The sites were developed with much of the initial groundwork already done in the development process, so that any industry choosing one of the locations would have "a six- to seven-month head start" in getting a plant up and running, Bradley said.

That advantage worked well in recruiting Volkswagen and Michigan-based Hemlock, both of which wanted to get their new factories into production as quickly as possible.

Volkswagen plans to begin assembling a new midsize sedan for the U.S. market at the Chattanooga facility in early 2011, and Hemlock will start construction immediately on a plant to make polysilicon, the key material in solar-energy cells, beginning in 2012.

The Volkswagen plant will have an initial work force of about 2,000 people, while Hemlock will hire about 900, the companies said. But both have the potential of attracting associated industries that could bring thousands more jobs, the companies have said.

Of the five TVA megasites already sold, including the Chattanooga and Clarksville locations, the program has induced $5 billion worth of investment and eventually will bring at least 5,500 direct jobs, Bradley said.

Firms seek reliable power
TVA's strengths as a power provider helped land both of the Tennessee projects, Bradley said.

But it wasn't just the lower costs associated with TVA's electricity compared with other utilities nationwide, he said.

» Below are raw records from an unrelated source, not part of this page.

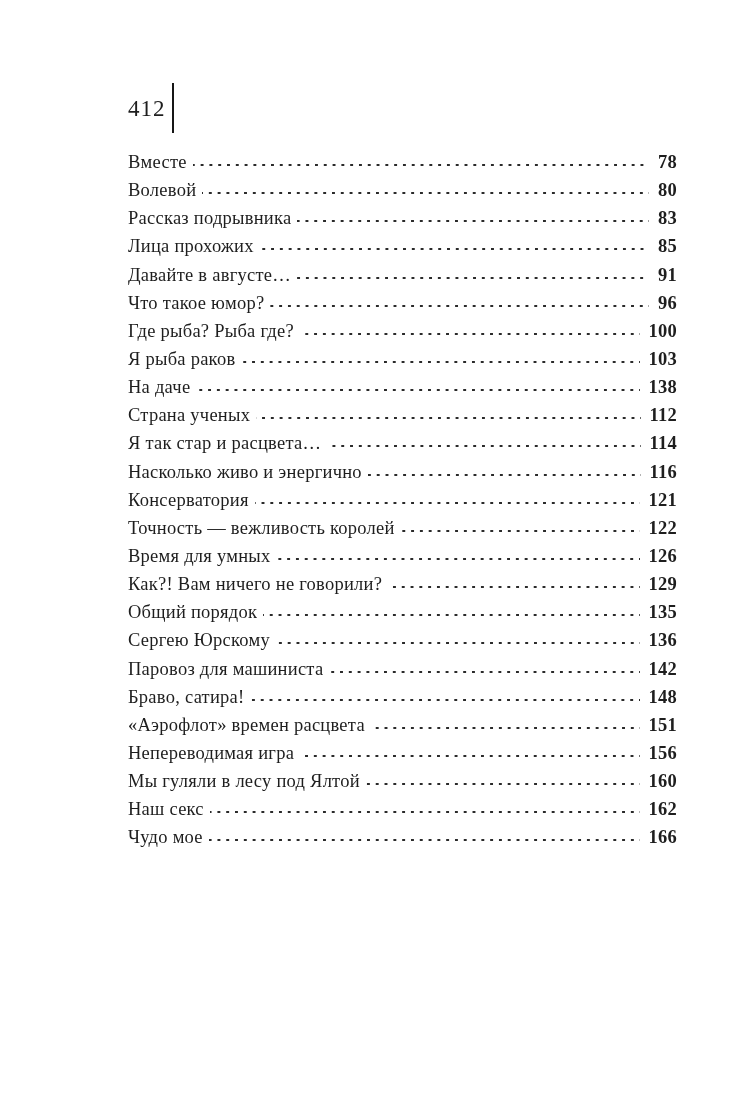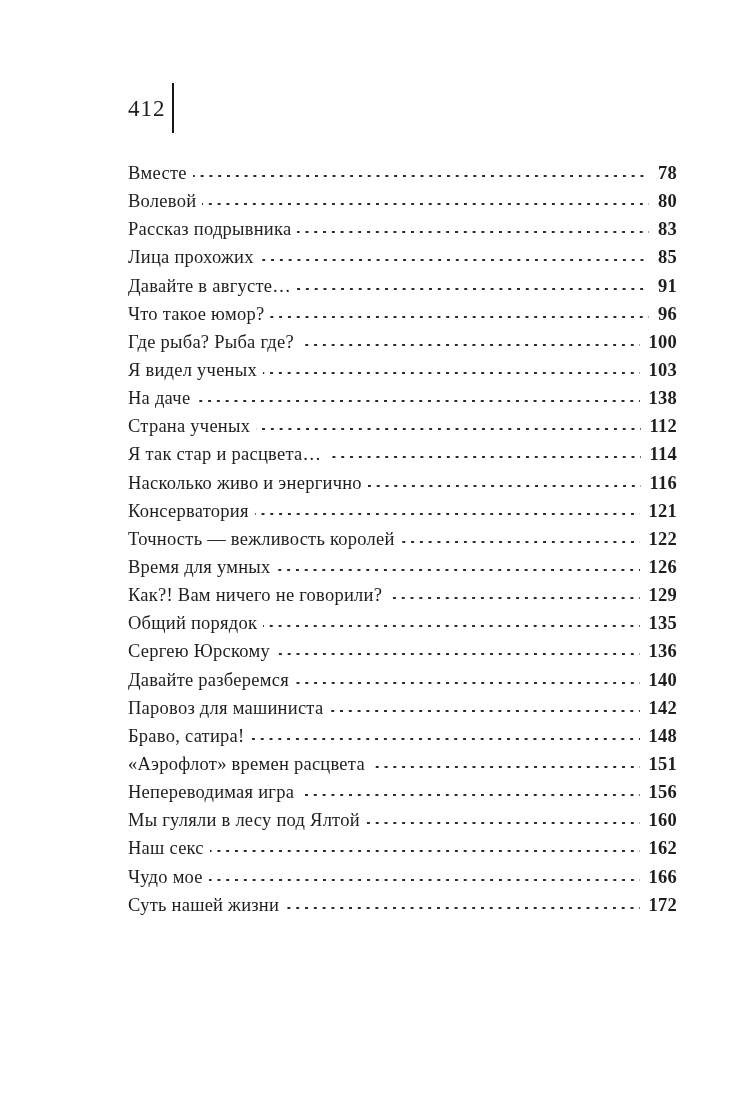--- a/index.html
+++ b/index.html
@@ -43,7 +43,6 @@
     left: 128px;
     right: 89px;
     top: 152px;
-    margin-top: 11px;
   }
   .toc-row {
     display: flex;

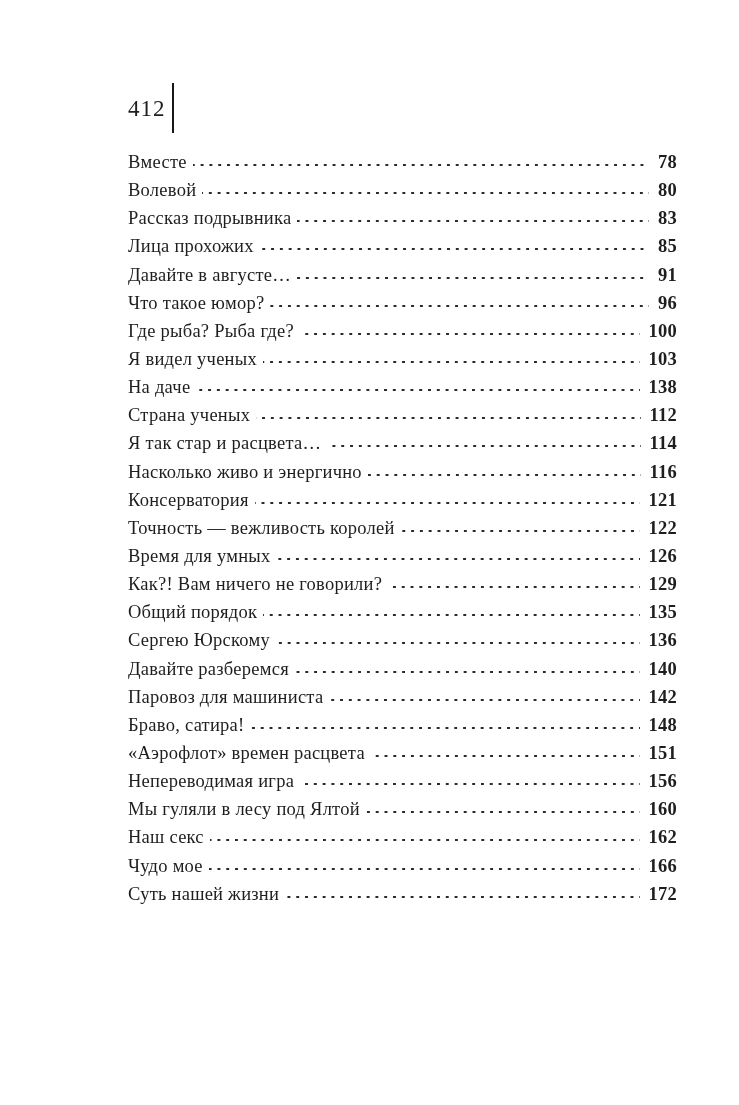--- a/index.html
+++ b/index.html
@@ -126,7 +126,7 @@
   </div>
 
   <div class="toc-row">
-    <span class="toc-title">Я видел ученых</span>
+    <span class="toc-title">Я рыба раков</span>
     <span class="toc-leader"></span>
     <span class="toc-page">103</span>
   </div>

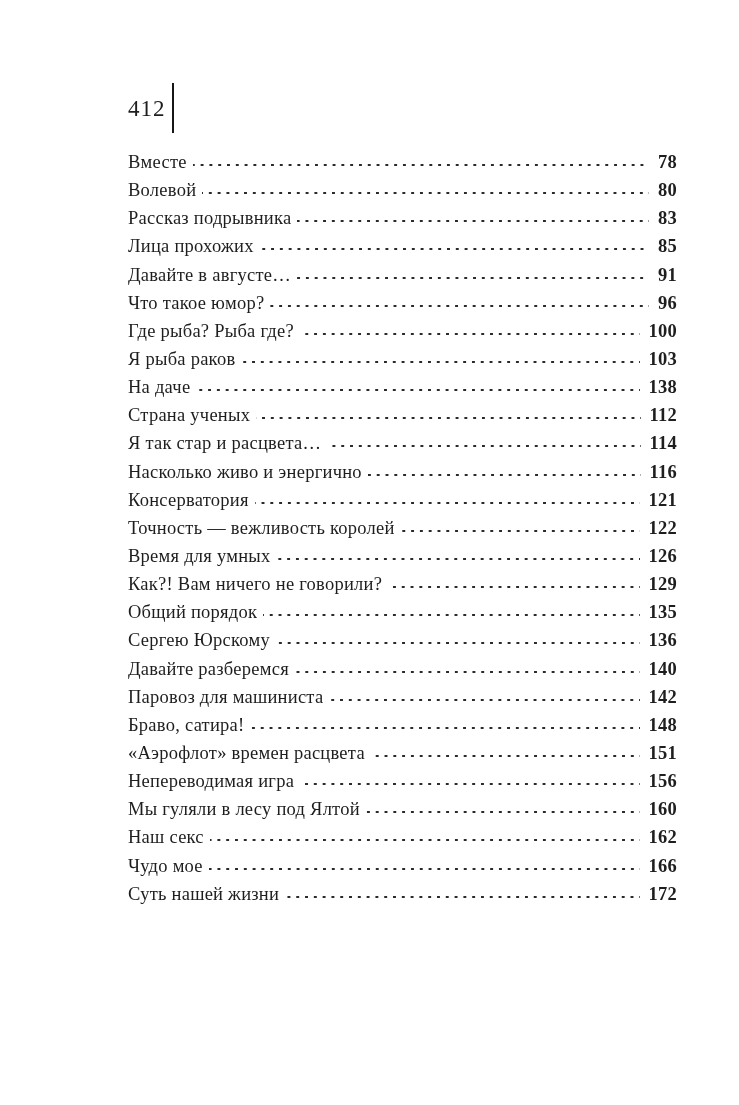--- a/index.html
+++ b/index.html
@@ -192,11 +192,6 @@
     <span class="toc-page">136</span>
   </div>
 
-  <div class="toc-row">
-    <span class="toc-title">Давайте разберемся</span>
-    <span class="toc-leader"></span>
-    <span class="toc-page">140</span>
-  </div>
 
   <div class="toc-row">
     <span class="toc-title">Паровоз для машиниста</span>

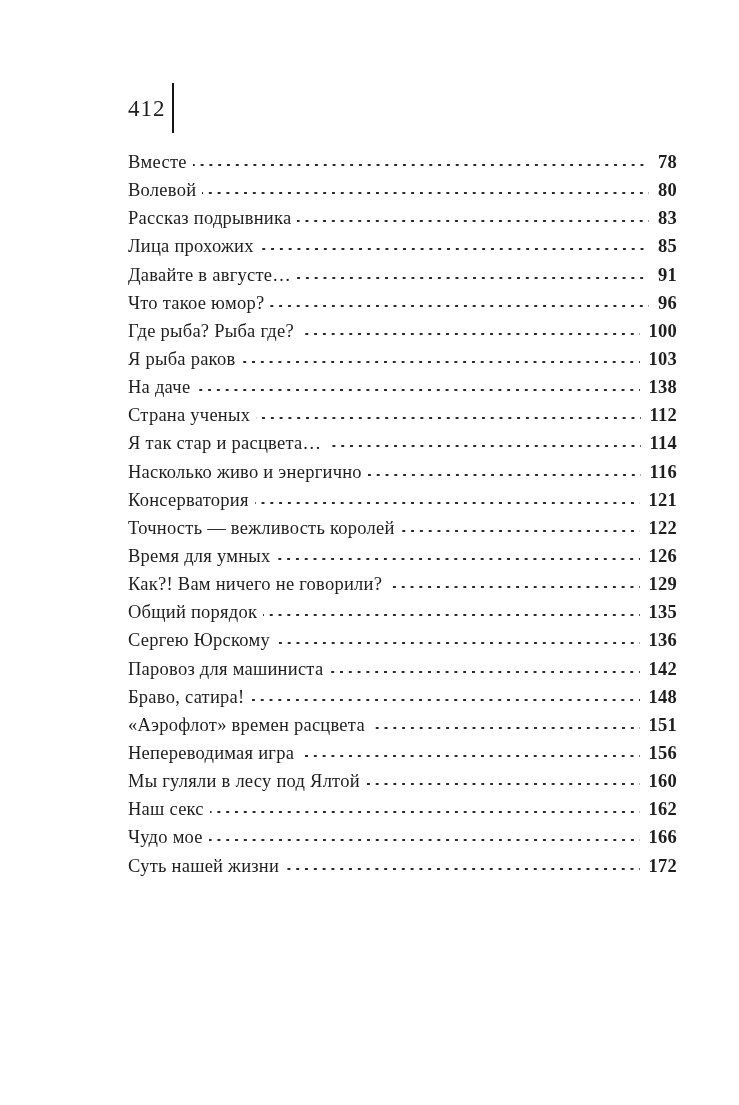--- a/index.html
+++ b/index.html
@@ -236,11 +236,6 @@
   </div>
 
 
-  <div class="toc-row">
-    <span class="toc-title">Суть нашей жизни</span>
-    <span class="toc-leader"></span>
-    <span class="toc-page">172</span>
-  </div>
 </div>
 
 </div>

"Cost is always important, but it's not the most critical issue," Bradley said. "These companies are more concerned about reliability and capacity. If they had to shut down temporarily because of a blip, that would be very expensive to them."

TVA's reliability has been at "99.999 percent for nine years in a row," he said. "We sell that. Capacity is also important. We're building for the future and keeping up with our capacity, and there are not a lot of other utilities doing that."

Another key to Tennessee's success has been how well it takes care of existing business, Kisber said.

"Prospects talk to the people already here," he said. "The history of this department had been recruitment, but now we have put as much emphasis on existing industry. That pays off, because two-thirds of new jobs come from expansions by existing companies. We call it the customer-service attitude."

As for recruiting new industry, Kisber's team has a policy of listening to the company first to determine its needs, then tailoring the state's approach to the needs of that particular prospect.